Городская стена подступает ближе. Унылая, изъеденная трещинами, она всё ещё стоит, – как доказательство воли тех, кто вырвал этот город у безжалостного мира. Колонна быстро достигает городских ворот, останавливаясь перед каменным заслоном, отделяющим остатки цивилизации от мертвой пустоши за стенами. Турели в дежурном режиме беззвучно сканируют технику, линзы тяжело поворачиваются нам вслед.

Я ощущаю, как всё внутри сжимается в тугой узел. За этими вратами только война, в которой никто не даст нам второго шанса.

– Проход через периметр. Начинаем выдвижение к порту, – отдаю приказ.



Погрузка идёт быстро. Машины въезжают в раскрывшееся чрево эсминца одна за другой. Гул моторов отдается в тяжелых сводах трюма, перемешиваясь с металлическим скрежетом гусениц и визгом сцеплений. Эхо катится по палубам, словно раскаты далёкой бури, пробуждая стальные недра корабля. Каждая единица техники встаёт точно на своё место, в строгом соответствии с планом: вездеходы тяжело опускаются в доковые ячейки; платформы занимают ниши у погрузочных люков; грузовики выстраиваются рядами, оставляя минимальные зазоры. Всё рассчитано до сантиметра. Здесь нет места суете и спонтанности.

Внизу, под тяжёлыми стальными рёбрами корабля, глухо рокочет холодный неприветливый Амур. Мутные потоки тащат на себе тяжёлую ледяную кашу, с натугой продираясь сквозь замёрзшие сваи старых доков. Ветер рвёт обрывки флагов на ржавых мачтах. Туман ползёт над поверхностью реки, пряча берег в белёсой дымке.

Пирс, Грейсон, Лароссо и Эванс держатся ближе к корме. Я отмечаю их присутствие краем глаза, не привлекая при этом ответного внимания на себя. Программа «Тритон» выжгла в этих юных солдатах необходимые рефлексы, и даже если разум забыл, тела всё ещё помнят, что их задача – защищать Ариадну любой ценой.

Эванс стоит у самого борта, подобно сросшемуся с броней, тяжело опираясь на перила. Его взгляд скользит по тёмным водам Амура, по ржавым сваям доков, по обломкам разрушенных городов, чернеющим на другом берегу, будто выискивая там призраков прошлого.

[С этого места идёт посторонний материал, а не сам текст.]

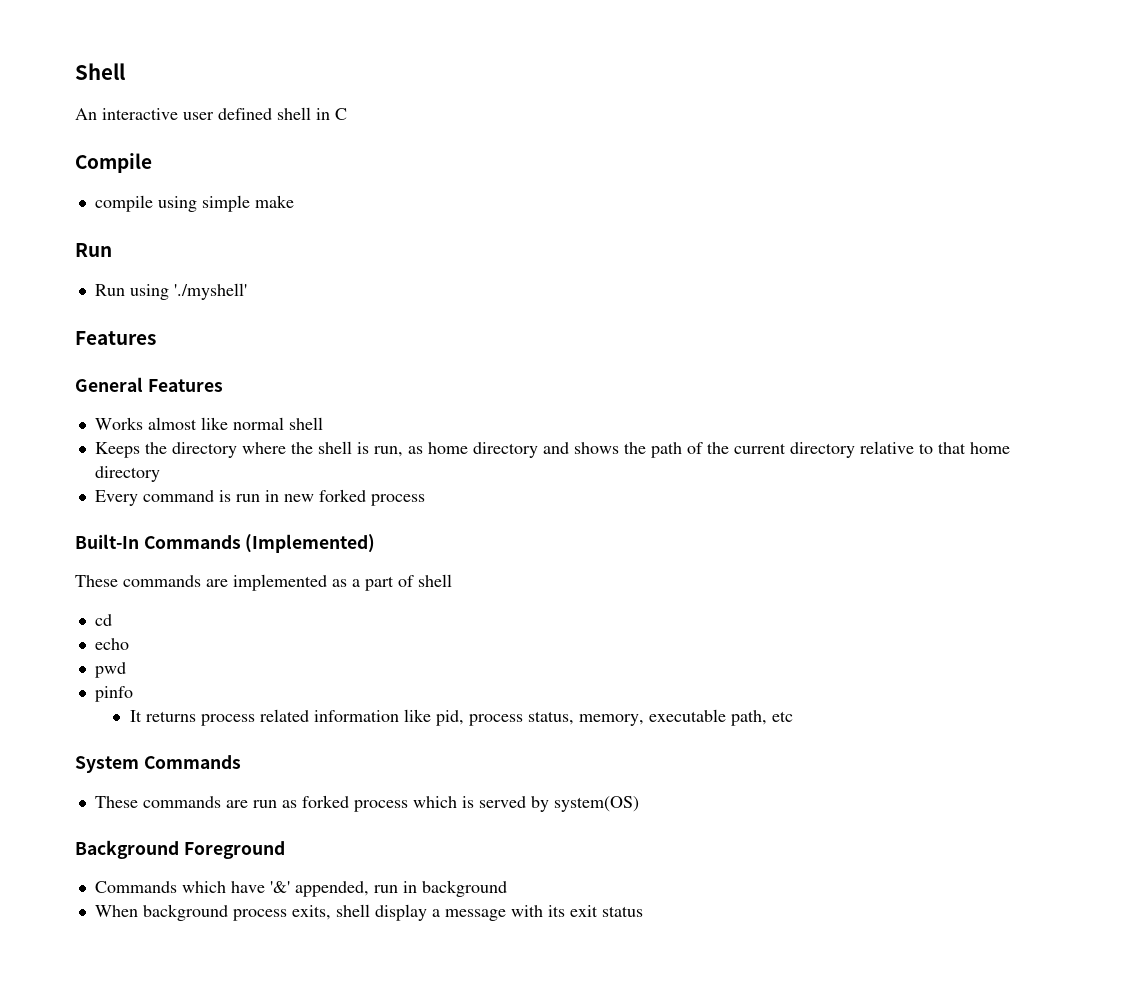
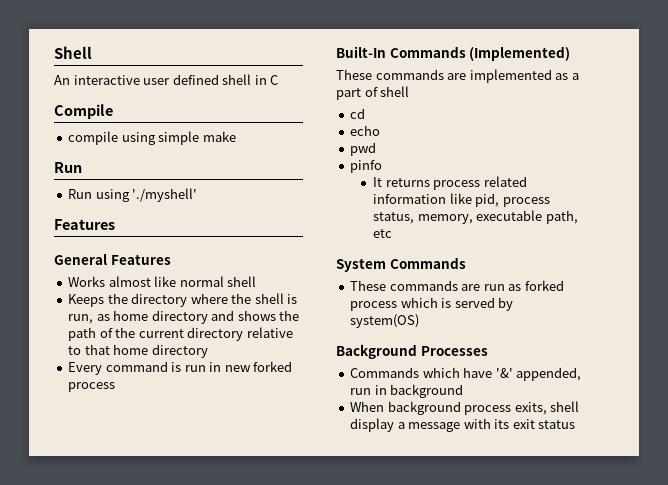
[183,841,285,859] Foreground -> [420,346,488,356] Processes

Грейсон проверяет снаряжение отточенными быстрыми движениями, бросая мимолетные взгляды на Пирса, нервно постукивающего пальцами по прикладу автомата, дробью выбивая при этом невидимый марш тревоги. В какой-то момент он перехватывает ее взор и ободряюще кивает, мягко сжимая ладонь девушки в своей.

Лароссо чуть наклоняется вперёд, внимательно всматриваясь в сизую дымку над рекой, будто пытается выхватить угрозу ещё до того, как та обретёт форму.

Я включил их в отряд не потому, что они мне доверяют. Пока нет. Они шли за Ариадной тогда – будут идти и сейчас. На инстинктах. На вшитых командах. На упрямом, неосознанном стремлении выполнить внедренную в подсознание задачу. И этого более чем достаточно.